🤖 AI Summary
This study investigates whether prototype learning can automatically discover clinically consistent and interpretable digital phenotypes from electrocardiograms (ECGs). Method: A prototype neural network was trained for multi-label ECG classification on the PTB-XL dataset; the learned prototypes were then transferred to the MIMIC-IV cohort and evaluated for association with discharge diagnoses via PheCode mapping. Results: Prototypes significantly outperformed conventional classification outputs and NLP-extracted concepts, demonstrating strong, disease-specific clinical associations—particularly for atrial fibrillation, heart failure, sepsis, and renal disease (AUC 0.89–0.91). Crucially, intra-prototype distance served as a quantitative indicator for phenotypic refinement, enabling disentangled identification of latent clinical features directly from physiological signals. This work provides the first evidence that purely classification-driven, unsupervised semantic-guided prototypes can spontaneously capture cross-dataset, multi-organ-system clinical structures with intrinsic interpretability.
📝 Abstract
Prototype-based neural networks offer interpretable predictions by comparing inputs to learned, representative signal patterns anchored in training data. While such models have shown promise in the classification of physiological data, it remains unclear whether their prototypes capture an underlying structure that aligns with broader clinical phenotypes. We use a prototype-based deep learning model trained for multi-label ECG classification using the PTB-XL dataset. Then without modification we performed inference on the MIMIC-IV clinical database.
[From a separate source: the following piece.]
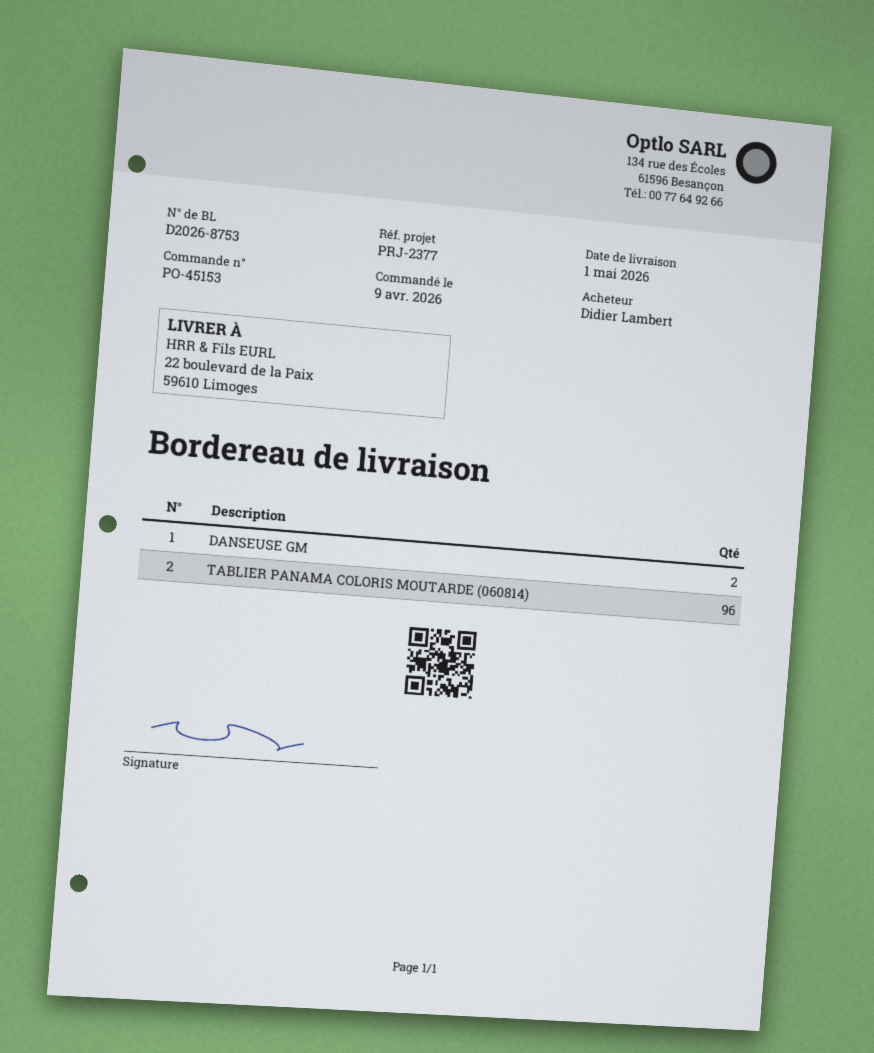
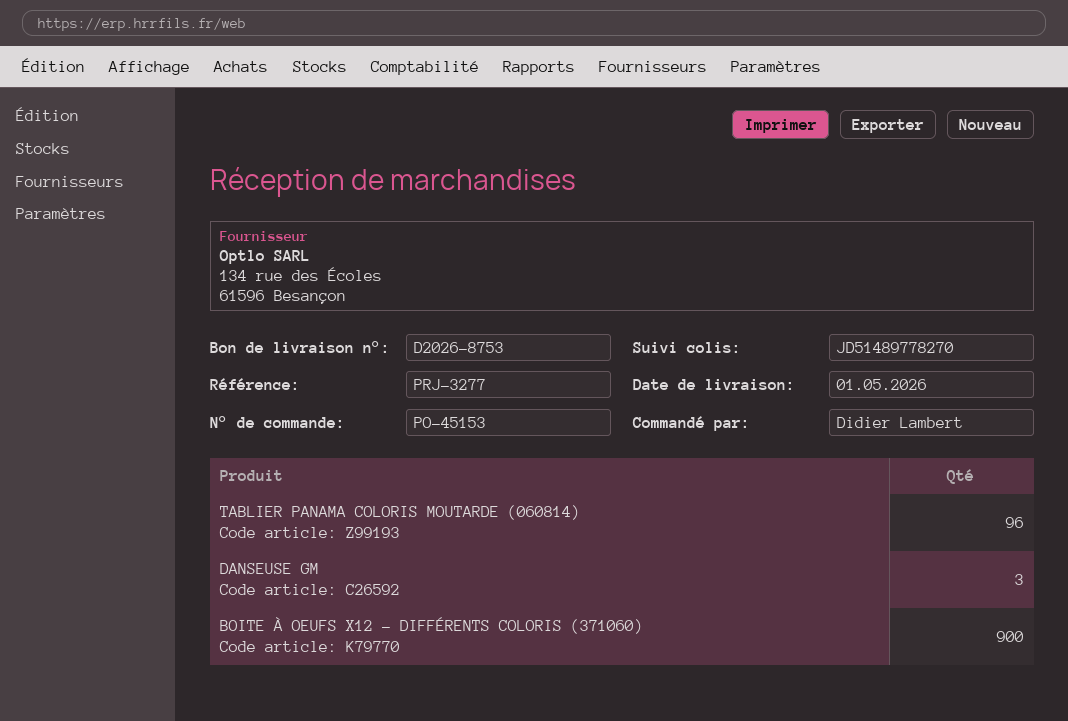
reference: PRJ-2377 -> PRJ-3277
DANSEUSE GM: 2 -> 3
BOITE À OEUFS X12 - DIFFÉRENTS COLORIS (371060): none -> 900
We assess whether individual prototypes, trained solely for classification, are associated with hospital discharge diagnoses in the form of phecodes in this external population. Individual prototypes demonstrate significantly stronger and more specific associations with clinical outcomes compared to the classifier's class predictions, NLP-extracted concepts, or broader prototype classes across all phecode categories. Prototype classes with mixed significance patterns exhibit significantly greater intra-class distances (p $<$ 0.0001), indicating the model learned to differentiate clinically meaningful variations within diagnostic categories. The prototypes achieve strong predictive performance across diverse conditions, with AUCs ranging from 0.89 for atrial fibrillation to 0.91 for heart failure, while also showing substantial signal for non-cardiac conditions such as sepsis and renal disease. These findings suggest that prototype-based models can support interpretable digital phenotyping from physiologic time-series data, providing transferable intermediate phenotypes that capture clinically meaningful physiologic signatures beyond their original training objectives.